▸ **Exercise directions**:
Pick up at the line with "(467, 493) none". Write it out exactly, along with each later line through the end of the data, and nothing more.
....
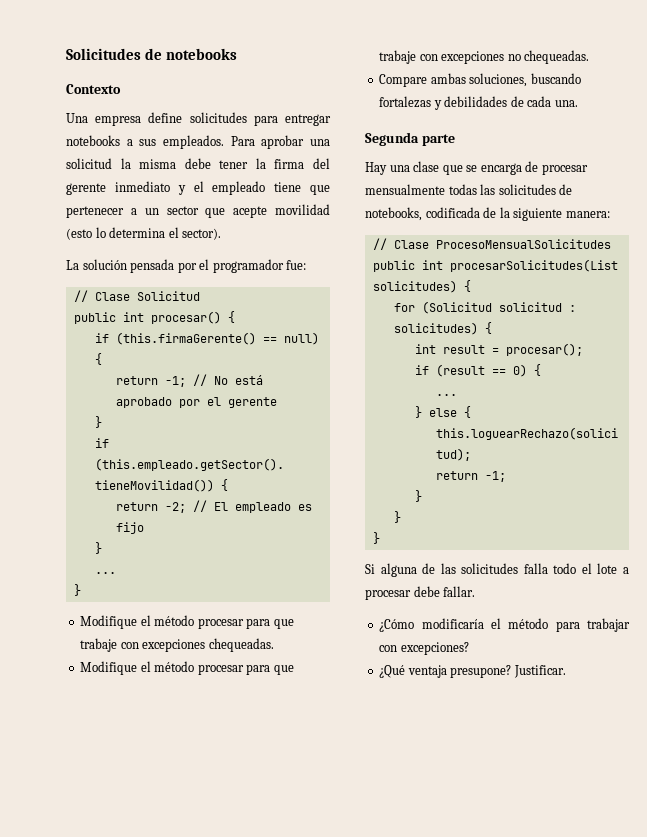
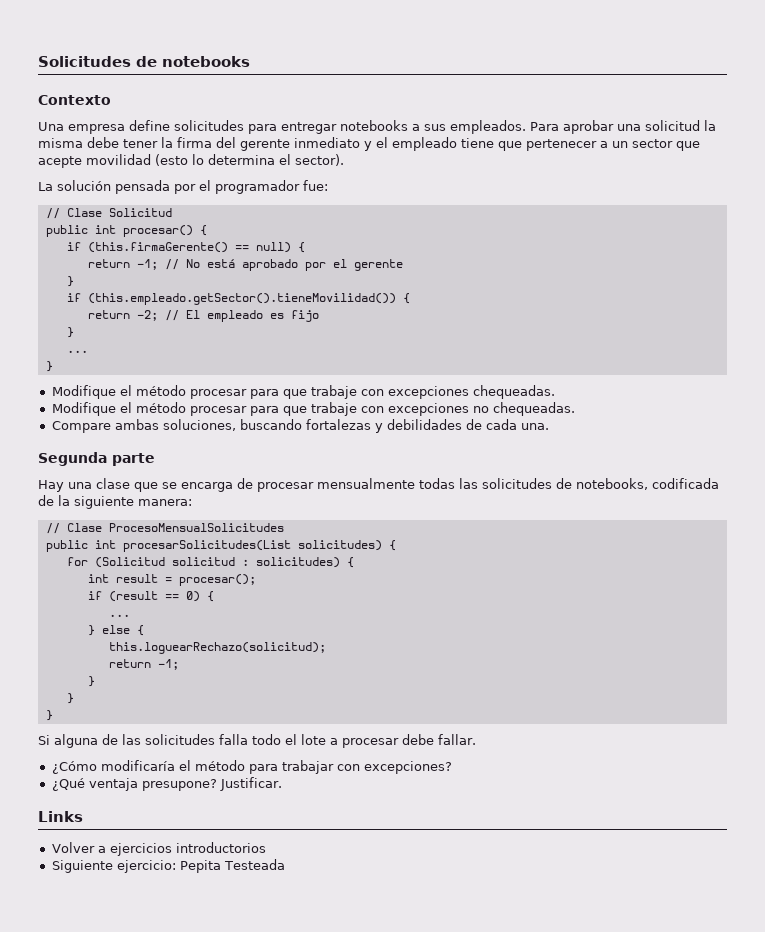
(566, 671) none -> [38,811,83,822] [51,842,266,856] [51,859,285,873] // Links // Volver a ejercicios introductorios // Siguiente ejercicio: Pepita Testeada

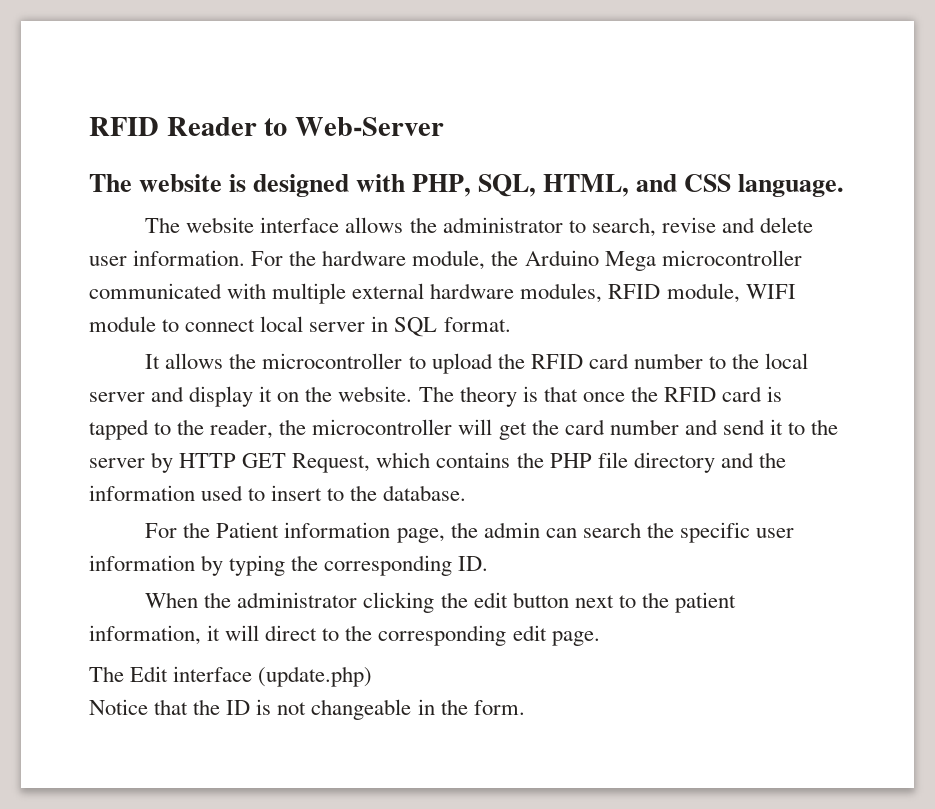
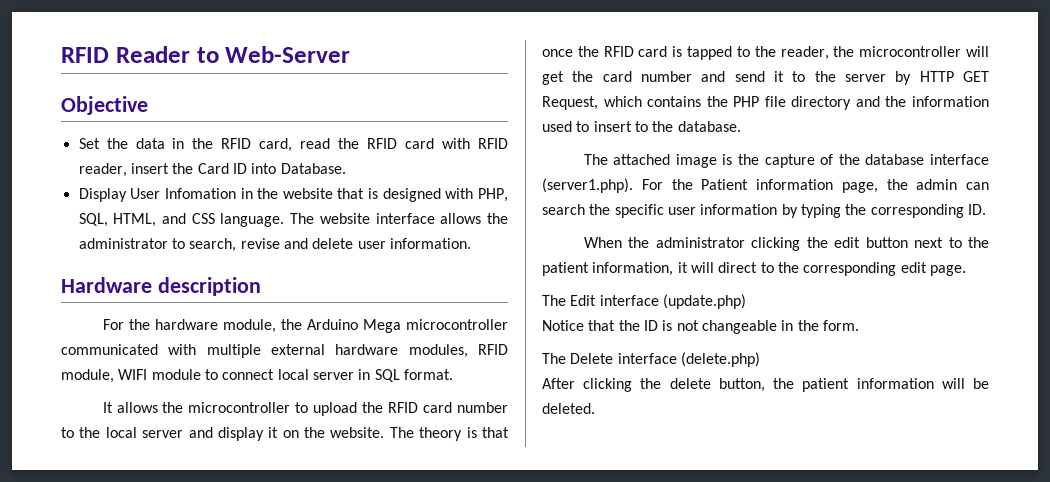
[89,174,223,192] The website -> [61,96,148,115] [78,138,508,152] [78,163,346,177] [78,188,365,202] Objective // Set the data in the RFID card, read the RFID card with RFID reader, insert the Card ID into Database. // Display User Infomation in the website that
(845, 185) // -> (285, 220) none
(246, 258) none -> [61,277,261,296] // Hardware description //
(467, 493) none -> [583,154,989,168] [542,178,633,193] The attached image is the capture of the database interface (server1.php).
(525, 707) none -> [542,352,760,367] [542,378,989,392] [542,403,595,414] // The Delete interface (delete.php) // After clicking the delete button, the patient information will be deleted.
....
▸ **Solution for this task**:
(467, 493) none -> [583,154,989,168] [542,178,633,193] The attached image is the capture of the database interface (server1.php).
(525, 707) none -> [542,352,760,367] [542,378,989,392] [542,403,595,414] // The Delete interface (delete.php) // After clicking the delete button, the patient information will be deleted.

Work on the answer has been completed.